1. What did the changes Moftec implemented in 1992 permit regional Chinese companies to do?
2. What were the major businesses of Nanpo immediately prior to their IPO?
3. Analyze financial trends (including growth in revenue and profitability) and summarize your major conclusions.
4. What is the estimated market value of the company’s assets based on data stated in the case (i.e., the break-up value of the company)?
5. Reference excel template attached with the assignment for question 5 and 6.
a. Value the company using the comparables data stated in the case in Exhibit 7. Explain which companies you believe are most comparable and what the resulting valuation range is for Nanpo. How does the debt position of Nanpo impact the riskiness of the company and your conclusion?

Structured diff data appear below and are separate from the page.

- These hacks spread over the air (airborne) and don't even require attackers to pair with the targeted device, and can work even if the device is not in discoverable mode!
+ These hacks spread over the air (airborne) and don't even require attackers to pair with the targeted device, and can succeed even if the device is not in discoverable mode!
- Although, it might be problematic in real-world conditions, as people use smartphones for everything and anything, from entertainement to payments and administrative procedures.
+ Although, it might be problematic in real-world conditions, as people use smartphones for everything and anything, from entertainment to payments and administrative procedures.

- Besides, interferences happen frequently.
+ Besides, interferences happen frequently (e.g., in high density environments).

b. Assess the capital structure of Nanpo versus the companies you select as being comparable from Exhibit 7, and show how Nanpo’s debt/equity ratio , total debt ratio, and long term debt/equity ratio compares to the comparable companies.
c. What conclusions can you draw regarding the amount of debt Nanpo has used in its capital structure? Do you agree with the case at the top of page 6, that 40% debt, 60% equity is a good target for Nanpo over the long term?

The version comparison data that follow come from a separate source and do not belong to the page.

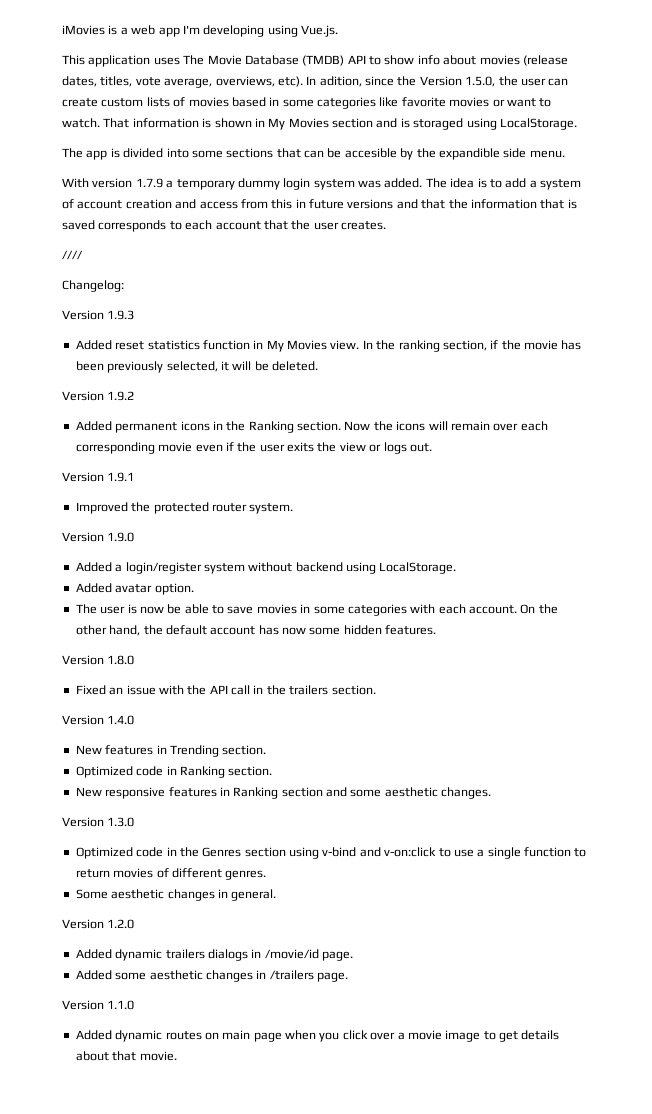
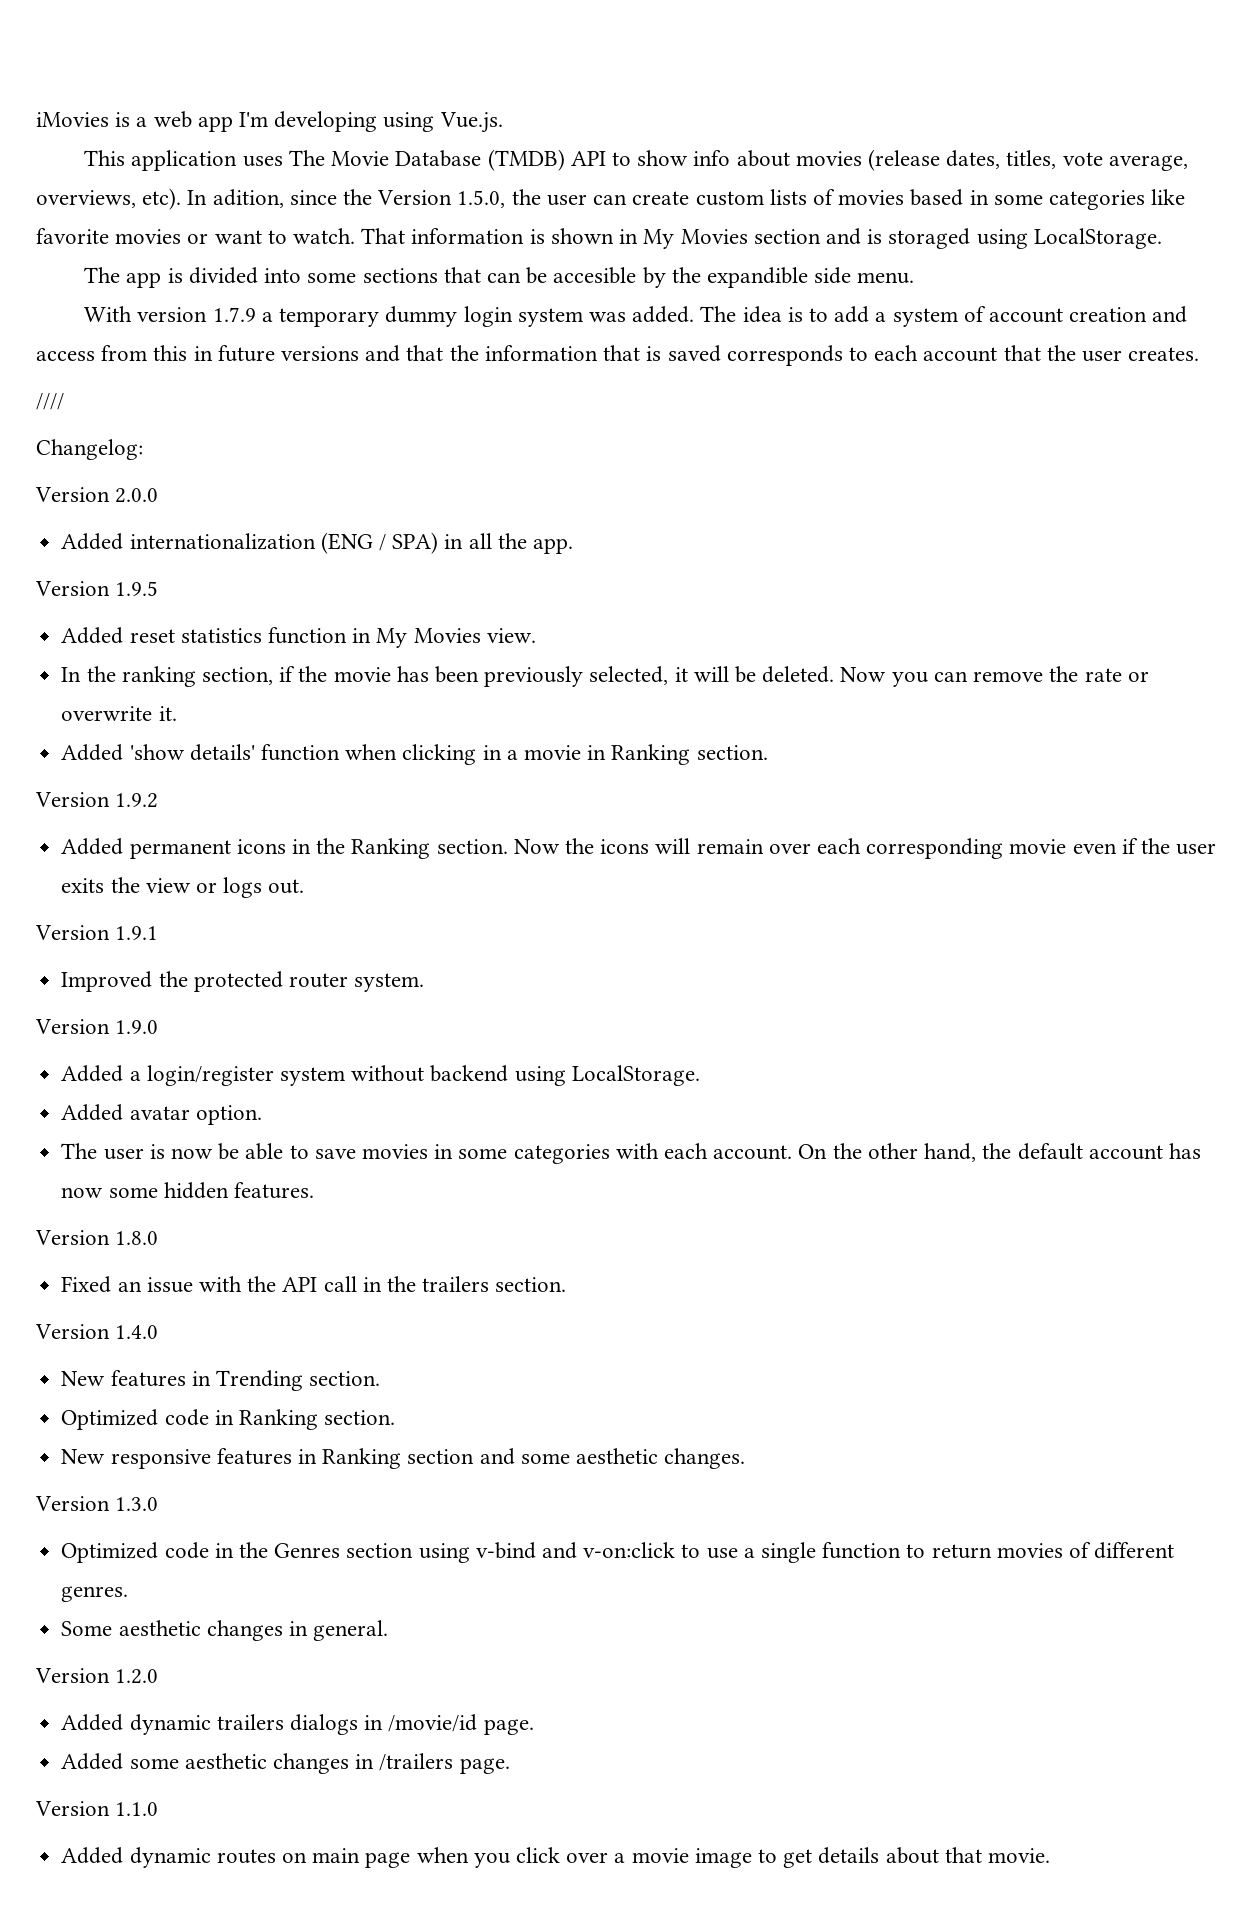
- Version 1.9.3
+ Version 2.0.0
+ Added internationalization (ENG / SPA) in all the app.
+ Version 1.9.5
- Added reset statistics function in My Movies view. In the ranking section, if the movie has been previously selected, it will be deleted.
+ Added reset statistics function in My Movies view.
+ In the ranking section, if the movie has been previously selected, it will be deleted. Now you can remove the rate or overwrite it.
+ Added 'show details' function when clicking in a movie in Ranking section.

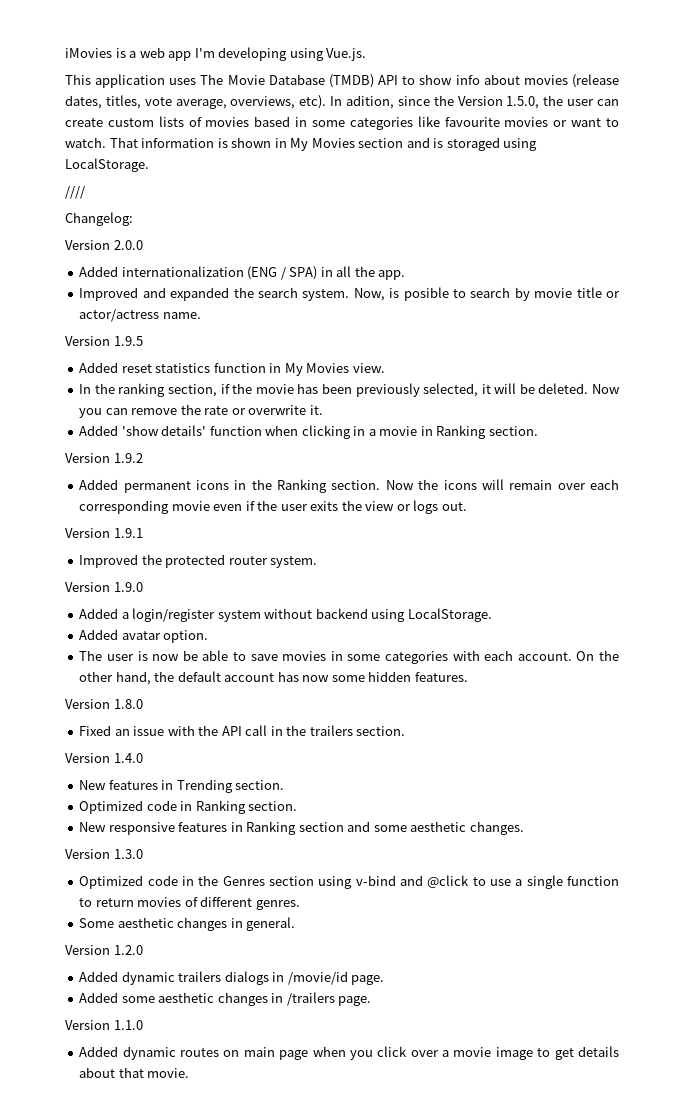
- In adition, since the Version 1.5.0, the user can create custom lists of movies based in some categories like favorite movies or want to watch.
+ In adition, since the Version 1.5.0, the user can create custom lists of movies based in some categories like favourite movies or want to watch.
- The app is divided into some sections that can be accesible by the expandible side menu.
- With version 1.7.9 a temporary dummy login system was added. The idea is to add a system of account creation and access from this in future versions and that the information that is saved corresponds to each account that the user creates.
+ Improved and expanded the search system. Now, is posible to search by movie title or actor/actress name.
- Optimized code in the Genres section using v-bind and v-on:click to use a single function to return movies of different genres.
+ Optimized code in the Genres section using v-bind and @click to use a single function to return movies of different genres.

6. Reference excel template attached with the assignment for question 5 and 6.
Develop financial projections for Nanpo and value the company using a DCF model. Show your calculation for cash flow used in your model. Explain your assumptions, including revenue and profitability growth rates, the capital structure assumed for your WACC and the discount rate used in your valuation analysis, and your terminal value assumptions. What percentage of the company’s value is due to the terminal value in your base case model?

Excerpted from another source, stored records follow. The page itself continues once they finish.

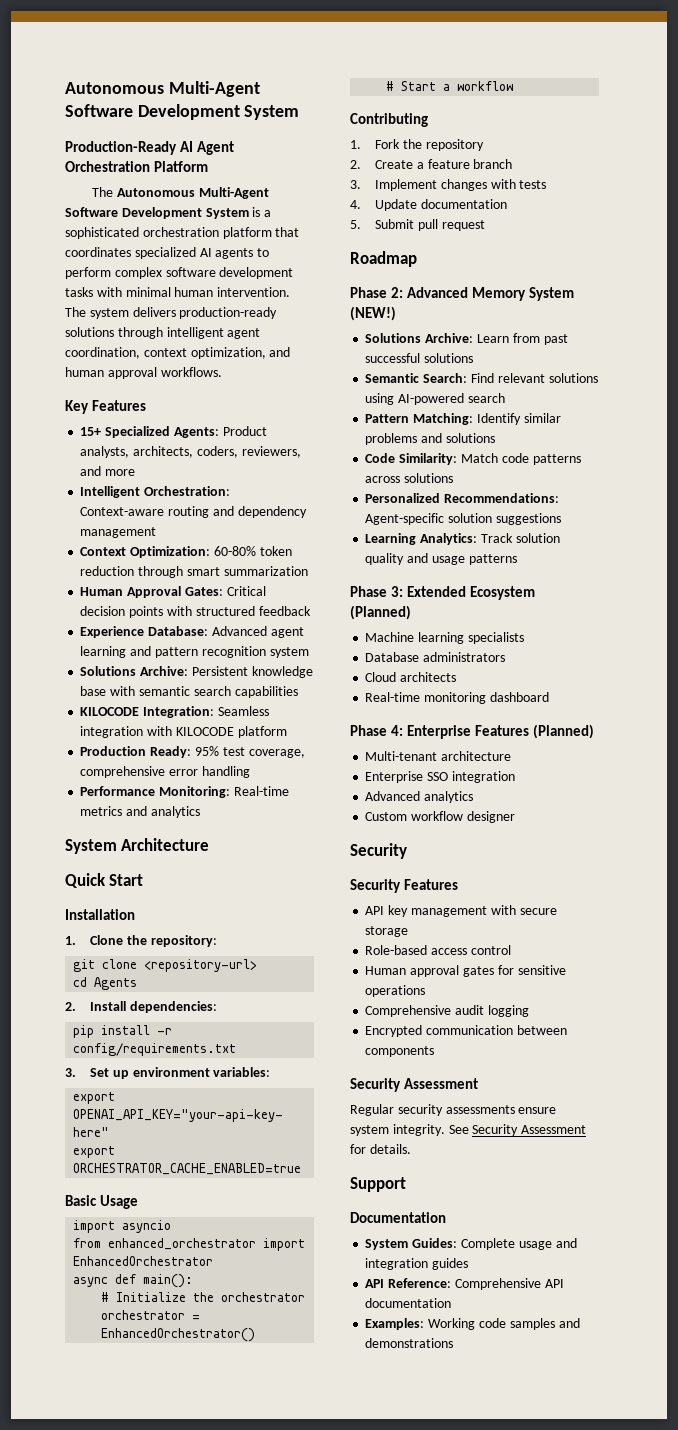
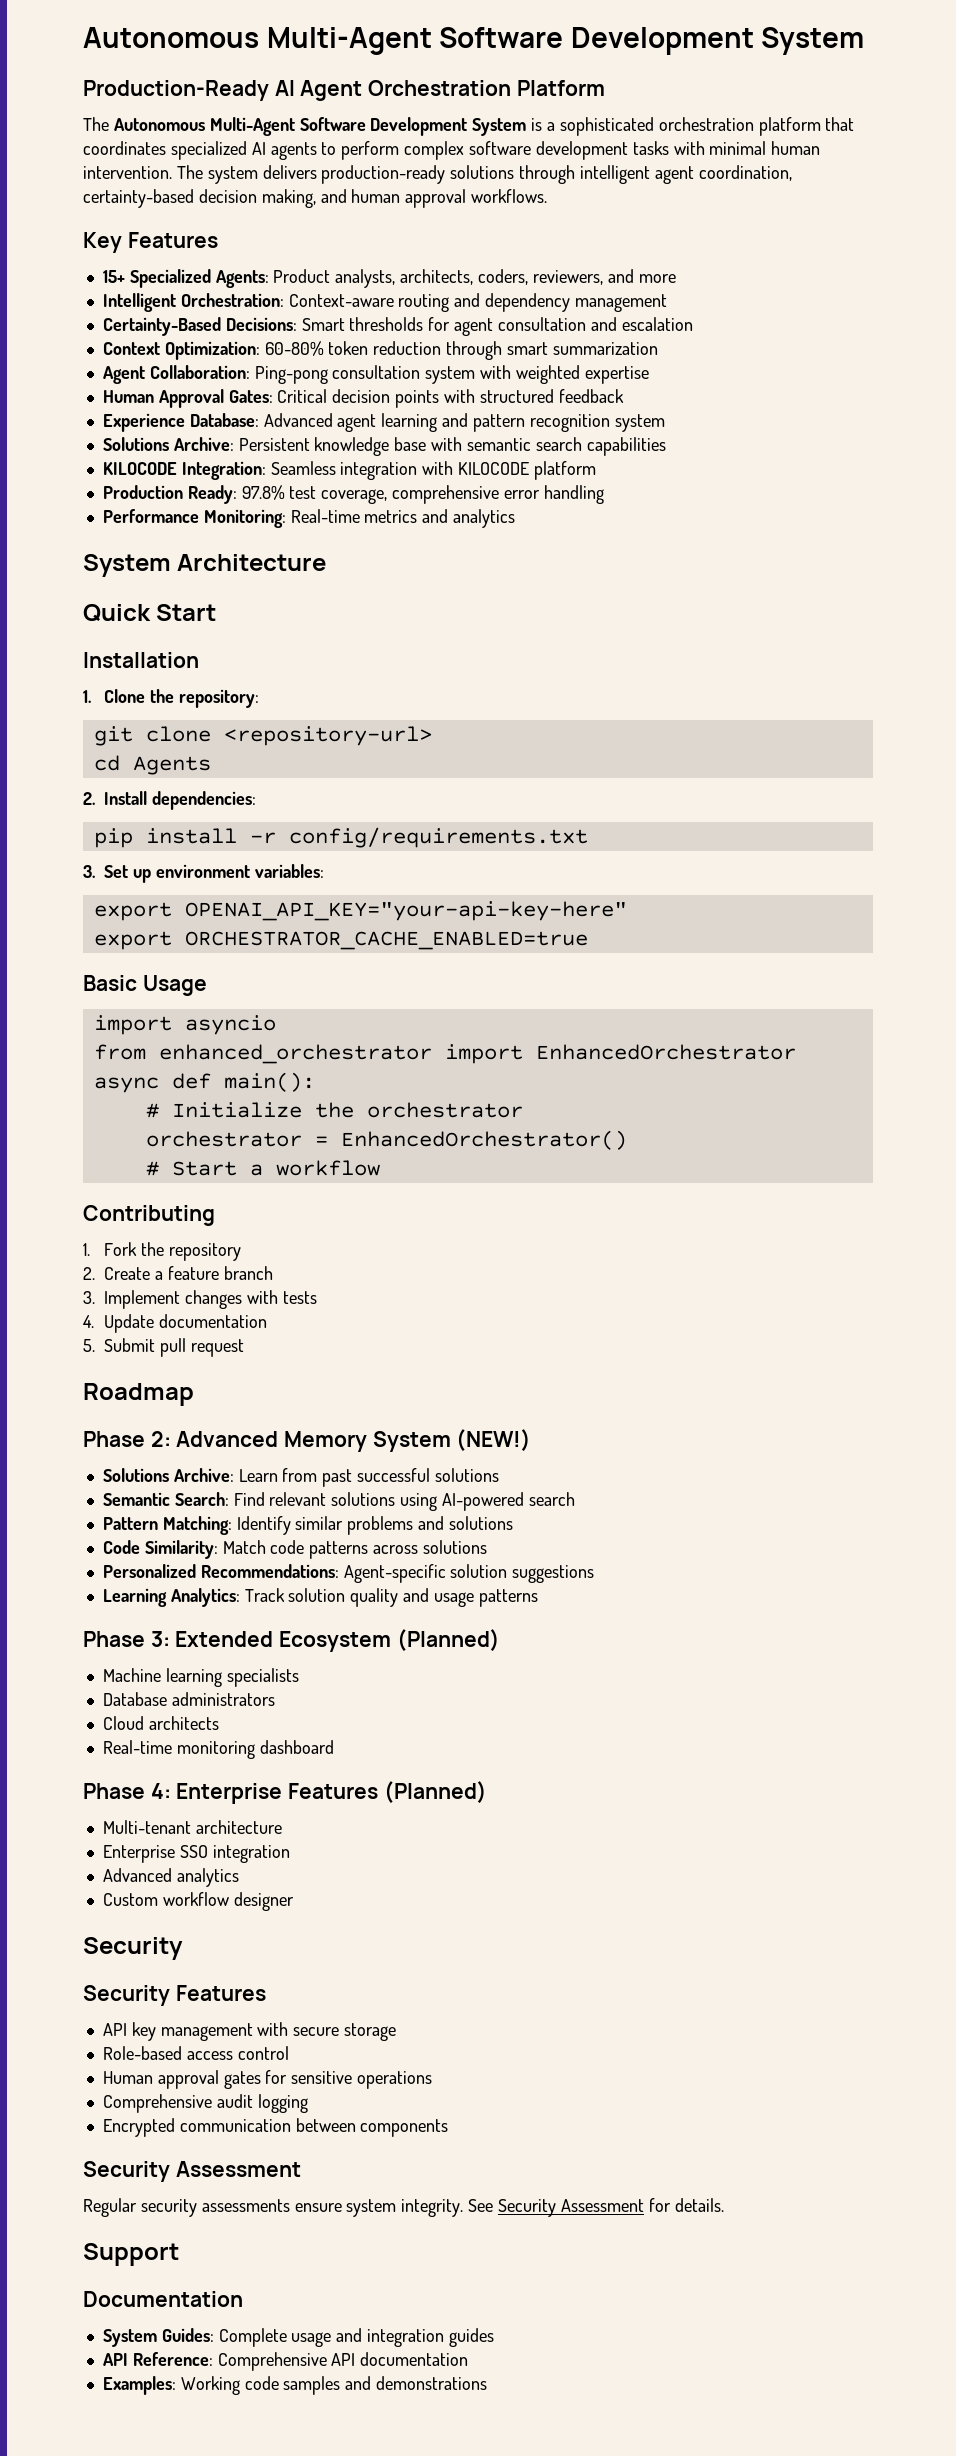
- The system delivers production-ready solutions through intelligent agent coordination, context optimization, and human approval workflows.
+ The system delivers production-ready solutions through intelligent agent coordination, certainty-based decision making, and human approval workflows.
+ Certainty-Based Decisions: Smart thresholds for agent consultation and escalation
+ Agent Collaboration: Ping-pong consultation system with weighted expertise
- Production Ready: 95% test coverage, comprehensive error handling
+ Production Ready: 97.8% test coverage, comprehensive error handling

7. How do the valuation estimates you developed in item 5 and 6 compare to estimates developed by Mr. Tan and Mr. Yang? How do the valuations compare to the average multiple of companies traded on the Stock Exchange of Hong Kong?
8. Six weeks before the IPO was scheduled to list, Mr. Yang receives a phone call followed by a letter of interest from the President of CLP Holdings indicating interest in entering into potential discussions to acquire Nanpo (instead of the company going public). The highlights of the letter of interest are summarized below.
a. Letter of Interest to acquire Nanpo with a value range of $250-350M
b. The final valuation would be set following due diligence and negotiation of final terms
c. Transaction would be structured as a purchase of assets (cash for assets)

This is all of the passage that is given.